Exercise: Go through the following data and transcribe exactly the stretch of lines from the one holding "Rolka termiczna 57x20m (320szt): 2 -> 4" to the one holding "Rolka termiczna 57x20m (480szt): 1 -> none", both included.

Data extract:
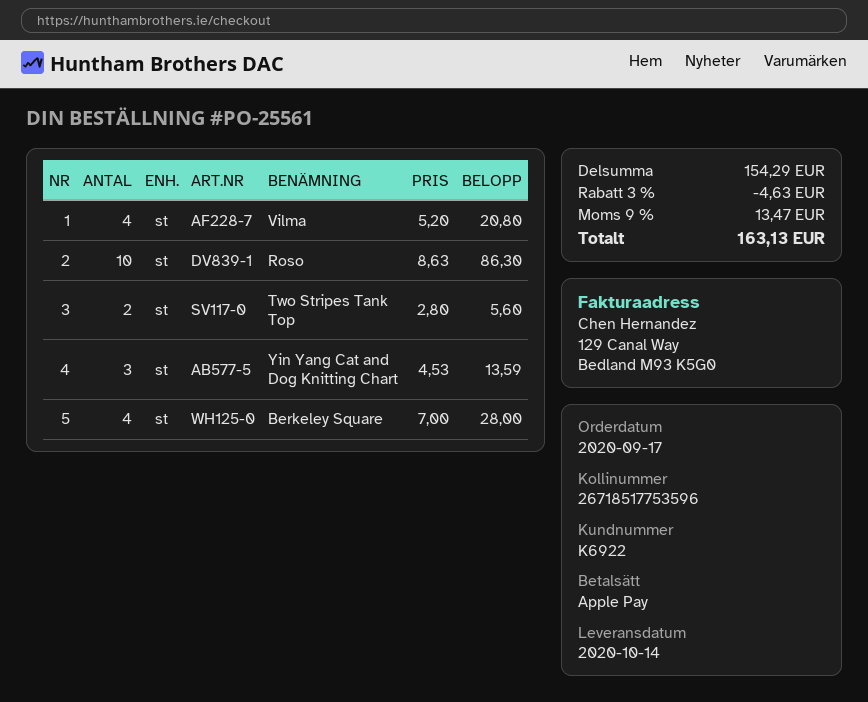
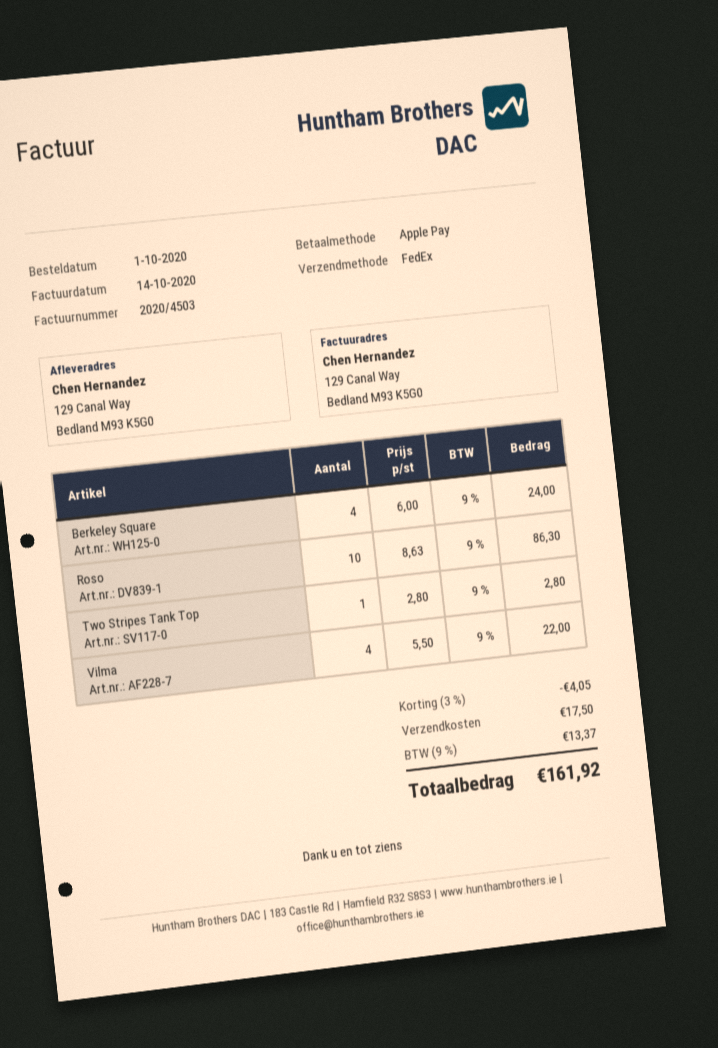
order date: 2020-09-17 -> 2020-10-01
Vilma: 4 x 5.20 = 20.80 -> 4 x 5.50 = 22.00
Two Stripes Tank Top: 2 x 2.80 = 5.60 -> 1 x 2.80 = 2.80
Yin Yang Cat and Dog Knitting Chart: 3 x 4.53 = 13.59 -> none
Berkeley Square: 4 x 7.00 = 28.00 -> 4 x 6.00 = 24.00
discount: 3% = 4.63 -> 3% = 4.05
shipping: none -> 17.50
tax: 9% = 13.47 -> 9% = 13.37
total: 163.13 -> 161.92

--

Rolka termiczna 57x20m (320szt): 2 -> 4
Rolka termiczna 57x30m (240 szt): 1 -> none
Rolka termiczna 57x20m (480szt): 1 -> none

...

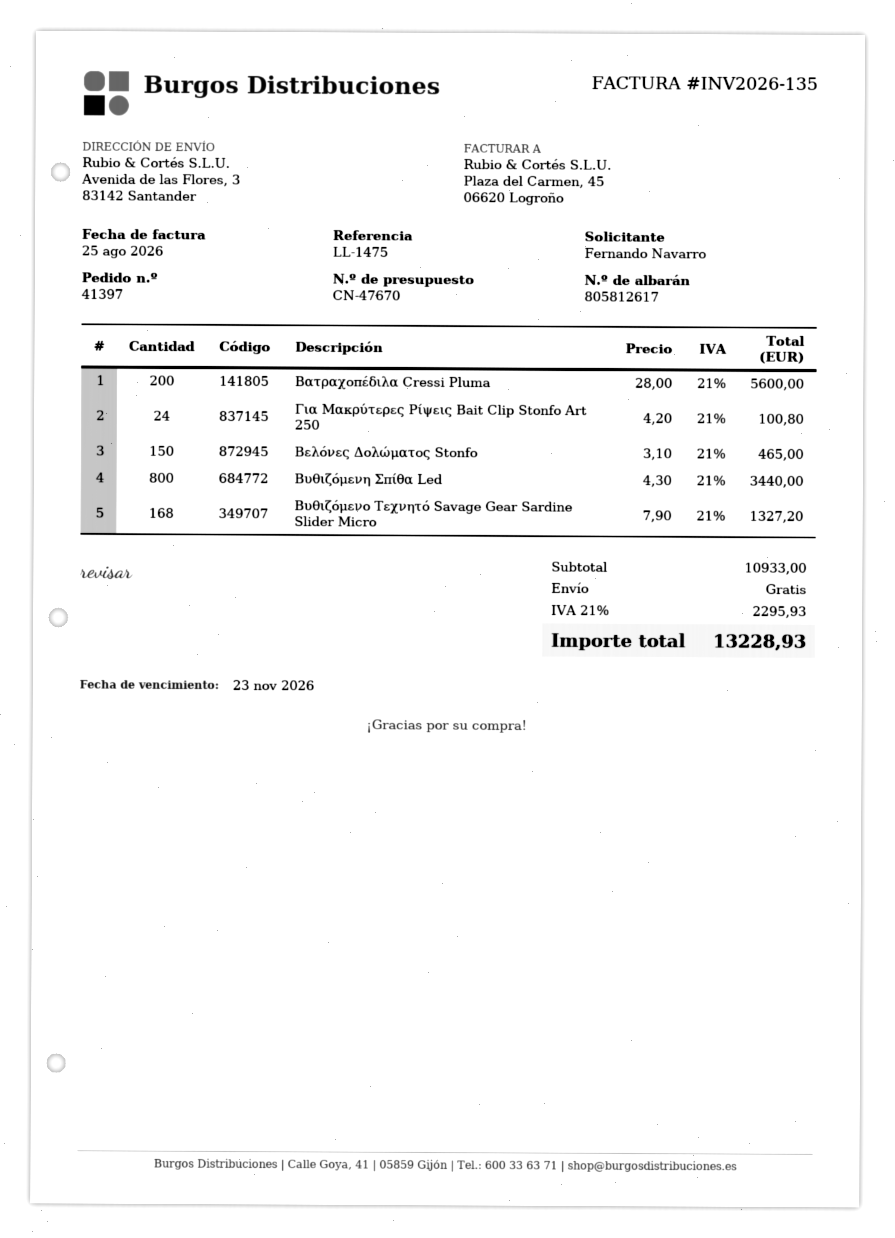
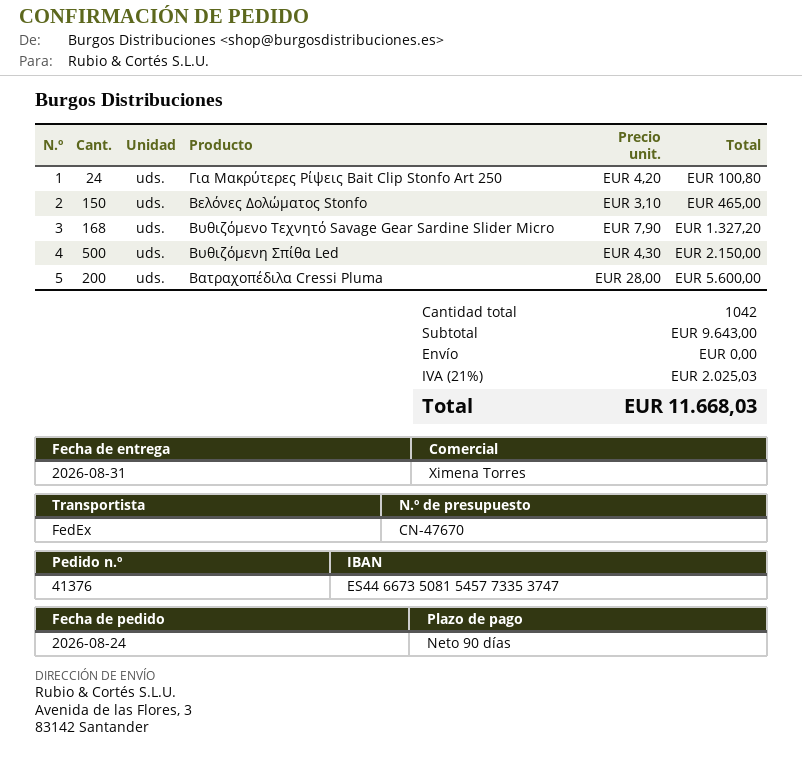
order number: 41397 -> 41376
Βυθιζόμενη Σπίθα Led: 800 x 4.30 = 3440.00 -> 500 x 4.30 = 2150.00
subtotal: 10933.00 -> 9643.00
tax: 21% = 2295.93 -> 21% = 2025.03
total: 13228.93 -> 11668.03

Answer to the problem:
Rolka termiczna 57x20m (320szt): 2 -> 4
Rolka termiczna 57x30m (240 szt): 1 -> none
Rolka termiczna 57x20m (480szt): 1 -> none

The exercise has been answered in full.